DISCLAIMER: The last statement is quite intuitive and needs a better justification.

Idea #6

We could probably remove the remaining interaction without sacrifying security. It's likely fine to have static public random coefficients

ci which could be derived for example from the node's nodeID. In this case a seed node may compose and propagate a sample vector to its peers as soon as it received enough own vectors.

Idea #7

So far we have:

  • S - sharding factor
  • N - total number of original vectors
  • K = N / S - the number of vectors a node needs to download and custody

We want to minimize N to reduce the commitment and proof overheads.
We want to maximize S potentially to have a better sharding effect

Thus we want to minimize K.

However every regular node stores just 1/S of data and to sample the whole N-dimensional space a node needs to download at least S vectors.

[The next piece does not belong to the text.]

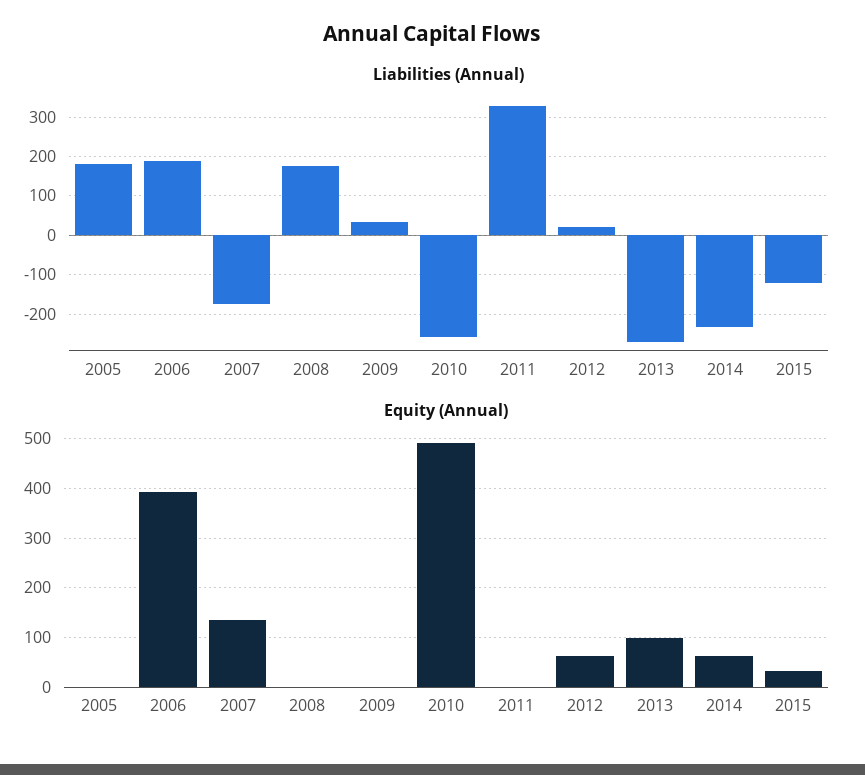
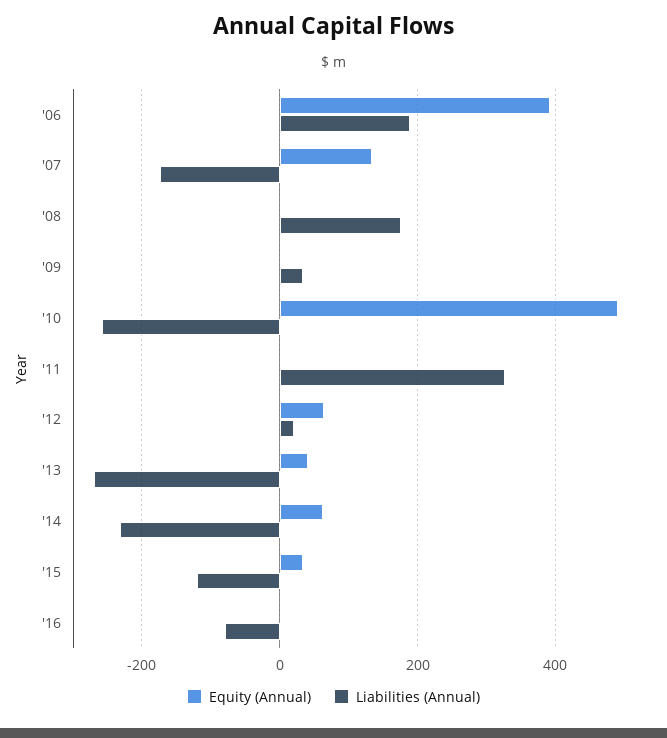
Liabilities (Annual), 2005: 180 -> none
Equity (Annual), 2005: 0 -> none
Equity (Annual), 2013: 100 -> 40
Equity (Annual), '16: none -> 0
Liabilities (Annual), '16: none -> -80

Thus the K needs to be at least as large as S, thus it needs to be equal to S:

S == K
N = S ^ 2 == K ^ 2

Idea #8

Assuming the subfield

Cq is pretty small, e.g. fit just 1 byte. Then with S = 32 a sampling message should contain 32 * 1024 coefficients, i.e. 32 KBytes which is the same size as a data vector itself. That sounds like a significant overhead.

But what if we make the subfield

Cq even smaller: just 1 bit. A vector sampled from 32 original vectors still has quite few chances to be colinear with another random vector sampled from the same 32 original vectors - 1 / 2^32. This is not negligible but we are pretty OK to have rare collisions here. With 1-bit coefficient we would need just 4 KBytes to pass the original coefficients. That looks like a good saving.

The final algorithm

Brief overview

A node receives pseudo-random linear combination vectors from its peers.
Every vector accompanied with a basis vectors of subspace this vector was randomly sampled from. Subspace basis vectors are provably exist in peer custody.
The node samples until

  • all received basis vectors sum up the full N-dimensional space
  • receives at least S vectors for its custody

After that the node completes sampling and becomes the 'active' node which can be used for sampling by other nodes.

DA-RLNC.drawio

Note

The below Python-like code snippets are for illustration purposes only, they are not intended to be compiled and executed for now. Some obvious or library-like functions lack their implementations so far.

Types

Let data vector elements be from a finite field

Fp which could be mapped to 32 bytes (exact for simplicity, in fact it's a bit lower)

def FScalar

Let coefficients be from a significantly smaller subfield

Cq and could be encoded with COEF_SIZE bytes (could be fractional)

def CScalar

Let a single data vector has VECTOR_LEN elements from

Fp

def DataVector = Vector[FScalar, VECTOR_LEN]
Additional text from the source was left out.